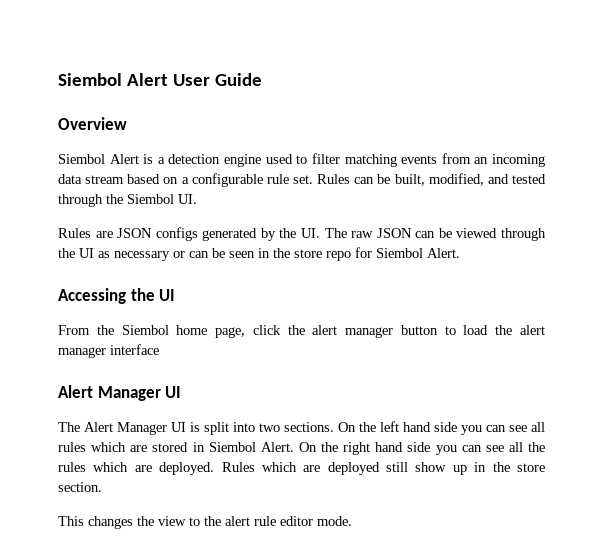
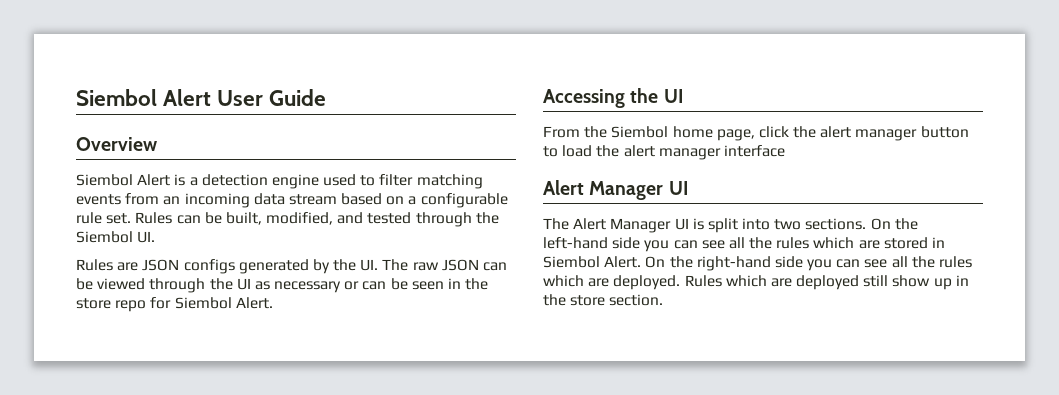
- On the left hand side you can see all rules which are stored in Siembol Alert.
+ On the left-hand side you can see all the rules which are stored in Siembol Alert.
- On the right hand side you can see all the rules which are deployed.
+ On the right-hand side you can see all the rules which are deployed.
- This changes the view to the alert rule editor mode.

Task instructions:
Show all lines above holding the word "right".

Problem solution:
- On the right hand side you can see all the rules which are deployed.
+ On the right-hand side you can see all the rules which are deployed.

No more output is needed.